▶ **User interface change data**
+===+

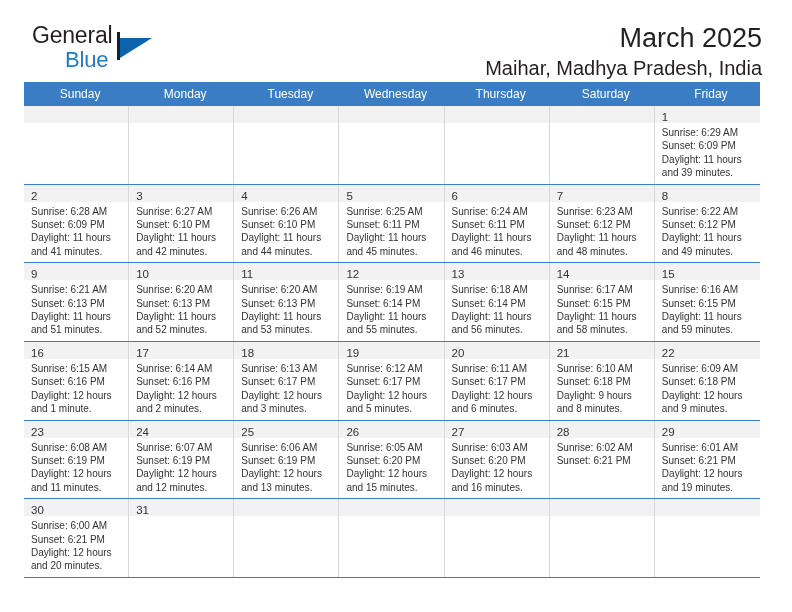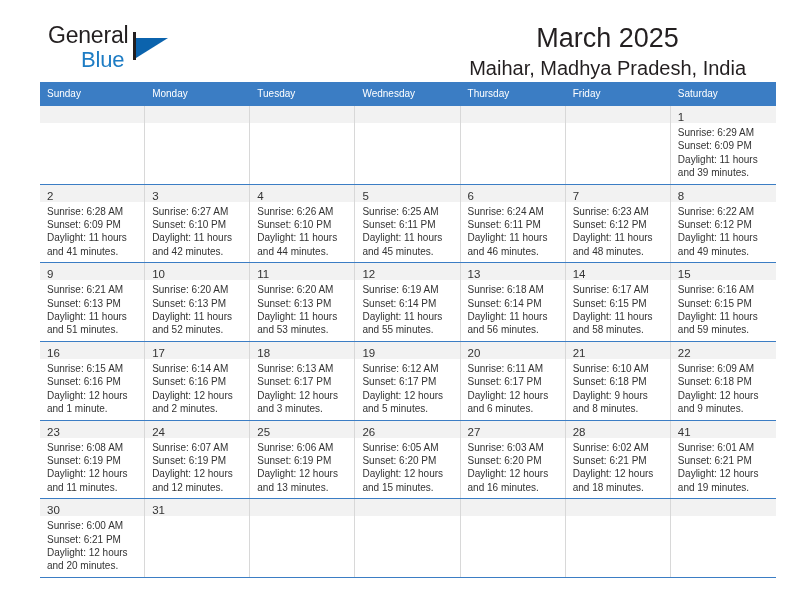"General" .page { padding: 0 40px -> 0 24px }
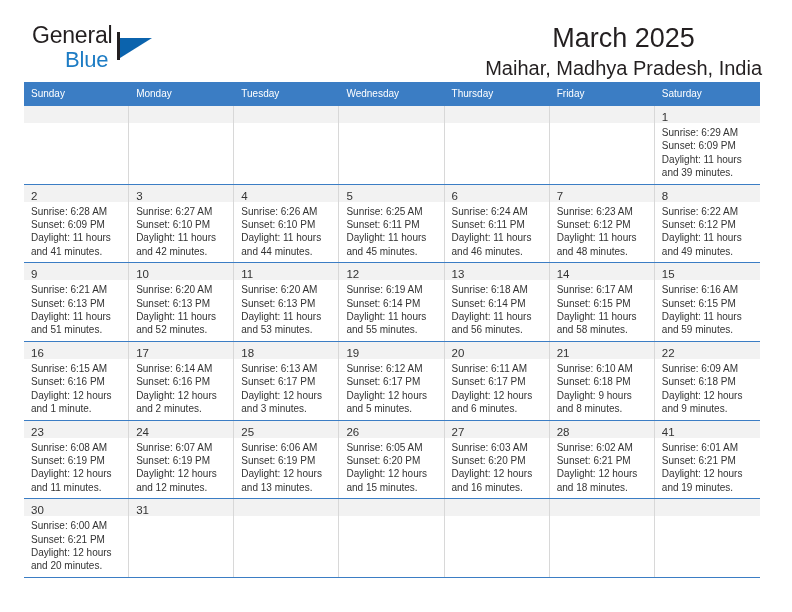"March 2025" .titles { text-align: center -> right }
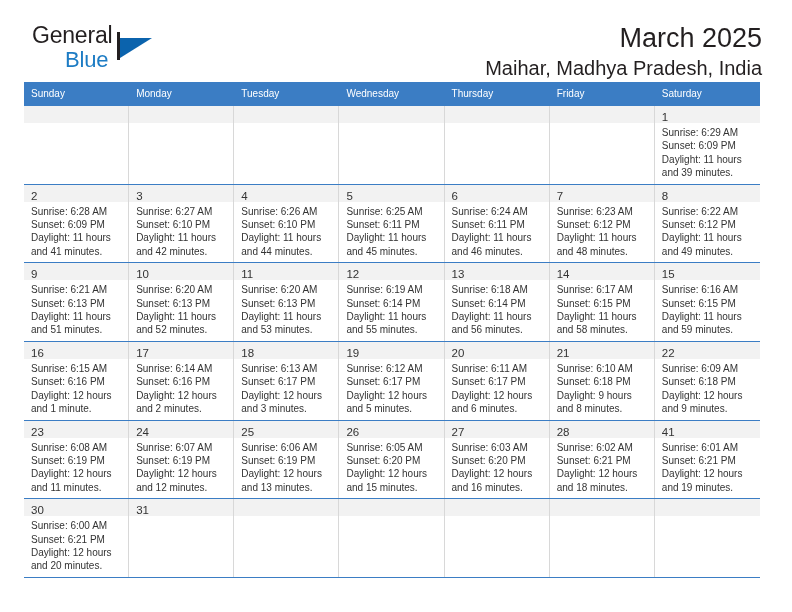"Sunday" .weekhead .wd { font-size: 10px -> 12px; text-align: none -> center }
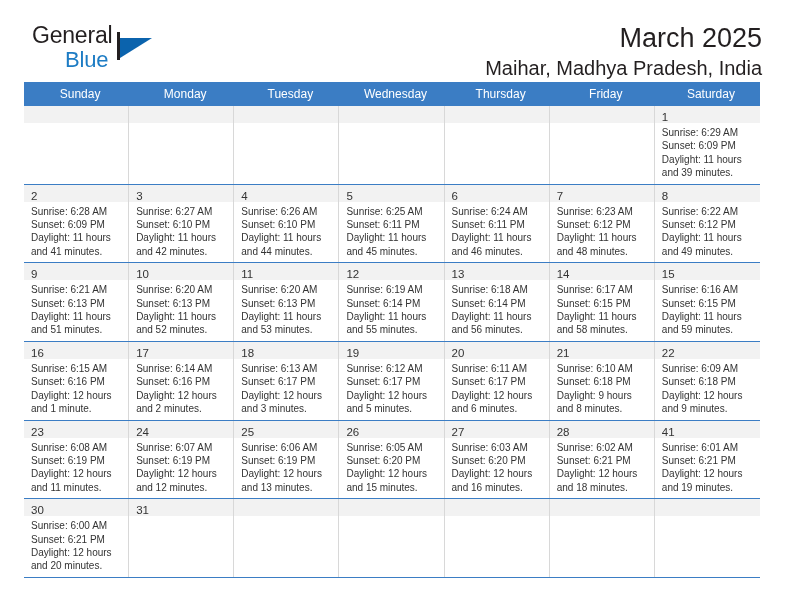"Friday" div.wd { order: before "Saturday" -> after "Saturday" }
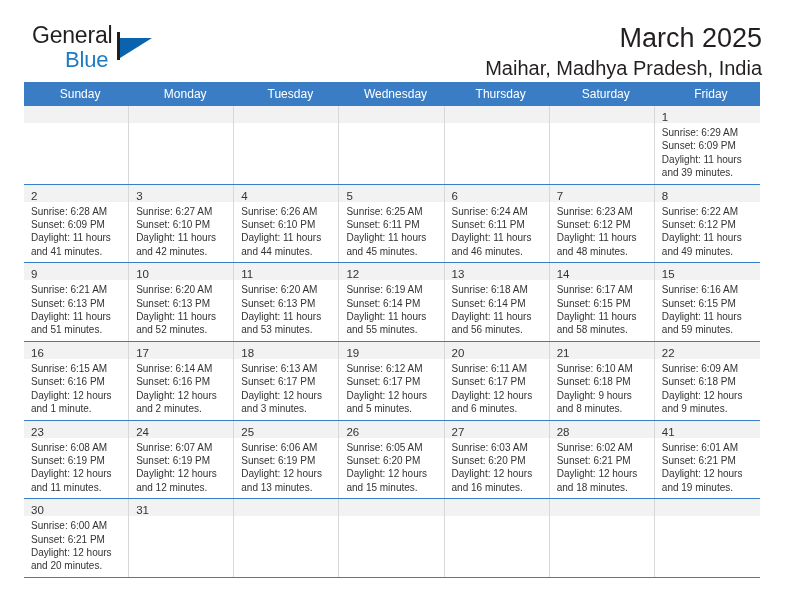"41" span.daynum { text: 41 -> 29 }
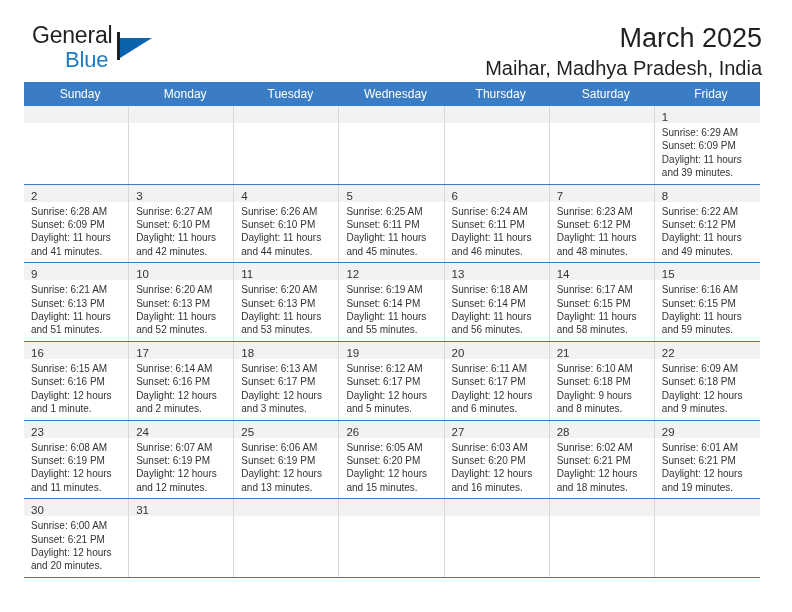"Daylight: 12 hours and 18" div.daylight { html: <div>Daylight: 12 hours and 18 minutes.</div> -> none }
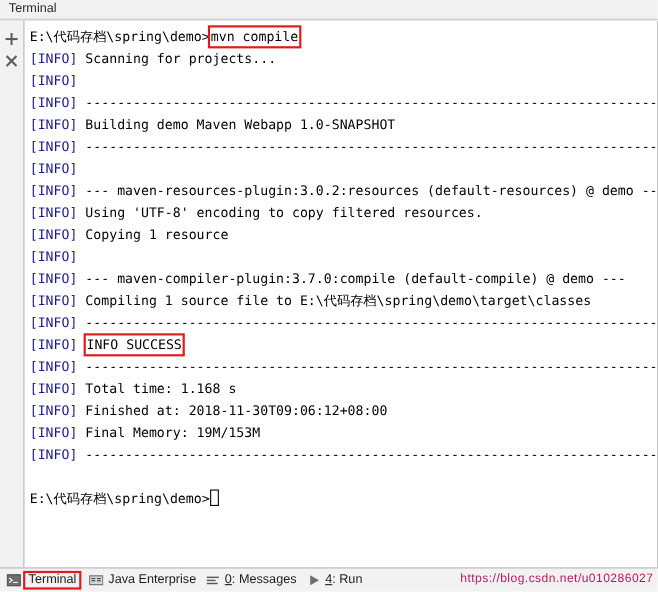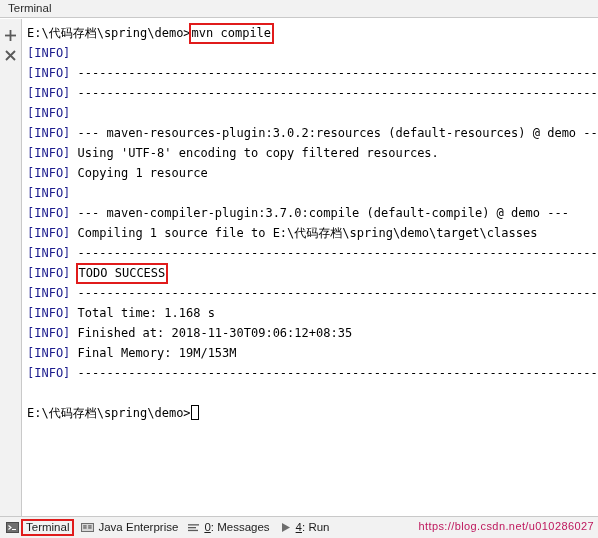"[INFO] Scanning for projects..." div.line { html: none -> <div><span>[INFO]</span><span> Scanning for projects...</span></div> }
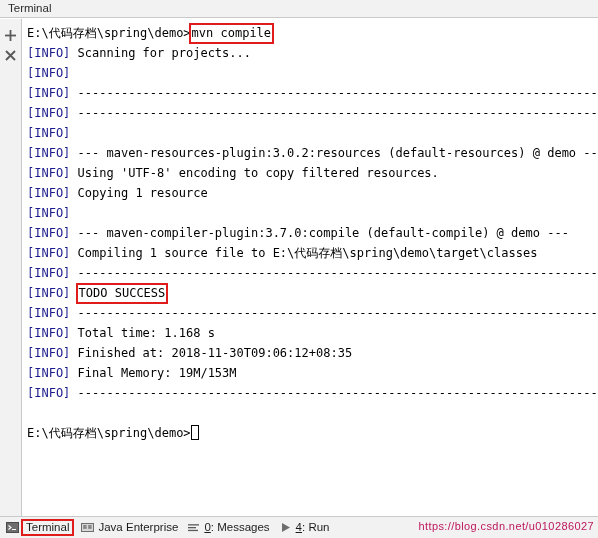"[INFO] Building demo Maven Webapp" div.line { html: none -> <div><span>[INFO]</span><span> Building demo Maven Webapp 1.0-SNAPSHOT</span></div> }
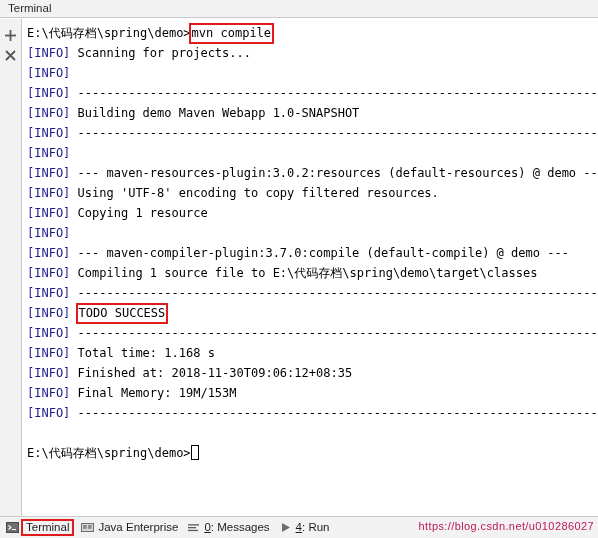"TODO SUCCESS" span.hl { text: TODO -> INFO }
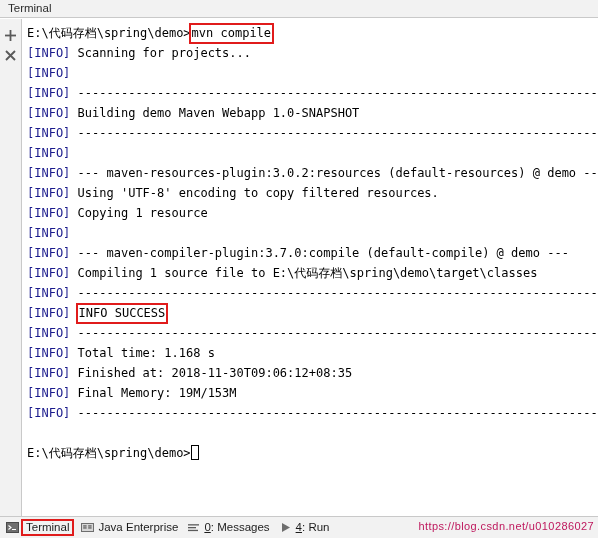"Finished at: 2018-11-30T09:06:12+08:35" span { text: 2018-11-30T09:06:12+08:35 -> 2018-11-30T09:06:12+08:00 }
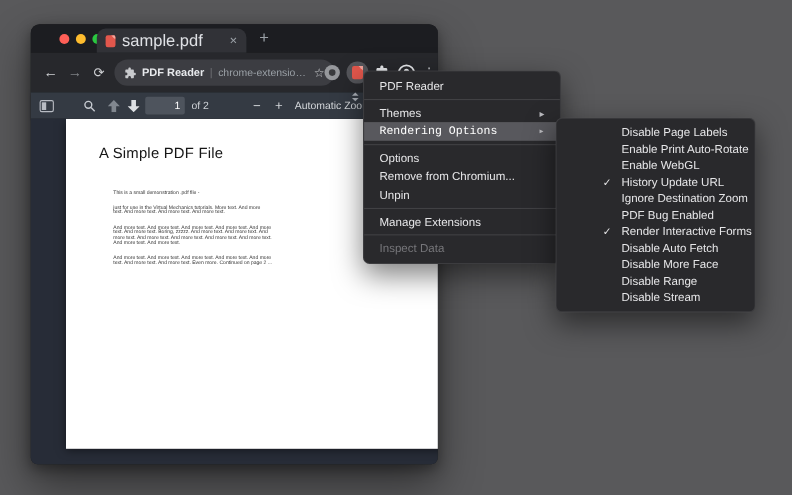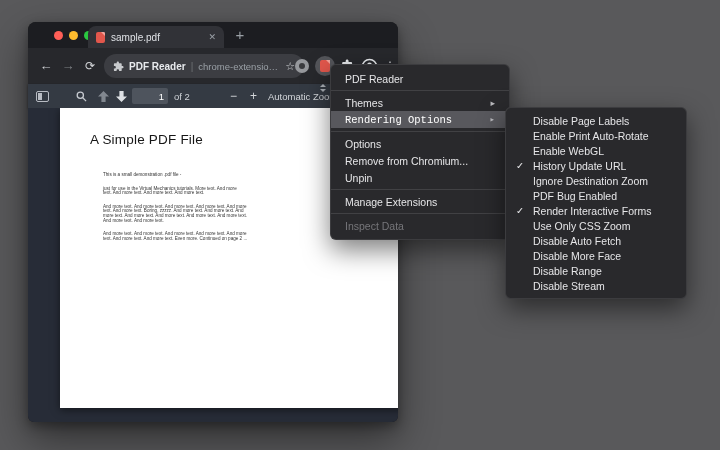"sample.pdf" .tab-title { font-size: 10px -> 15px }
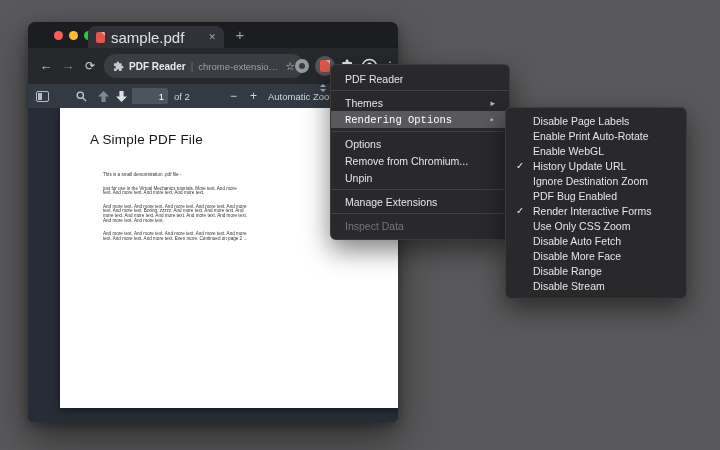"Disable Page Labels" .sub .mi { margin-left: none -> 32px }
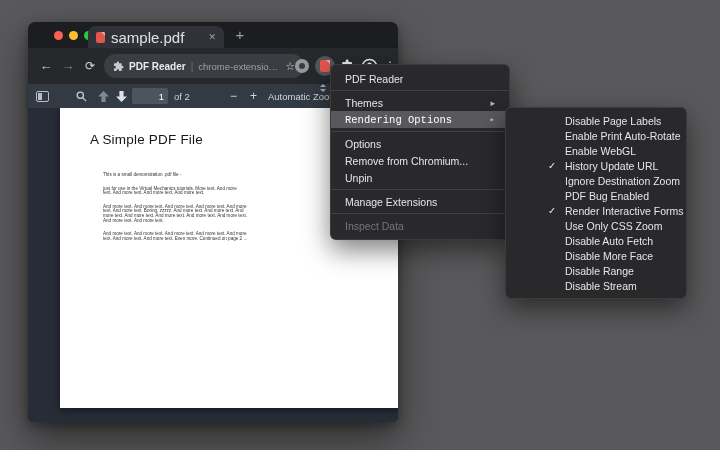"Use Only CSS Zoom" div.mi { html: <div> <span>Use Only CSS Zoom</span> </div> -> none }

+===+

Transcribe all the lines above exactly, apart from the pictures.

"General" .page { padding: 0 40px -> 0 24px }
"March 2025" .titles { text-align: center -> right }
"Sunday" .weekhead .wd { font-size: 10px -> 12px; text-align: none -> center }
"Friday" div.wd { order: before "Saturday" -> after "Saturday" }
"41" span.daynum { text: 41 -> 29 }
"Daylight: 12 hours and 18" div.daylight { html: <div>Daylight: 12 hours and 18 minutes.</div> -> none }
"[INFO] Scanning for projects..." div.line { html: none -> <div><span>[INFO]</span><span> Scanning for projects...</span></div> }
"[INFO] Building demo Maven Webapp" div.line { html: none -> <div><span>[INFO]</span><span> Building demo Maven Webapp 1.0-SNAPSHOT</span></div> }
"TODO SUCCESS" span.hl { text: TODO -> INFO }
"Finished at: 2018-11-30T09:06:12+08:35" span { text: 2018-11-30T09:06:12+08:35 -> 2018-11-30T09:06:12+08:00 }
"sample.pdf" .tab-title { font-size: 10px -> 15px }
"Disable Page Labels" .sub .mi { margin-left: none -> 32px }
"Use Only CSS Zoom" div.mi { html: <div> <span>Use Only CSS Zoom</span> </div> -> none }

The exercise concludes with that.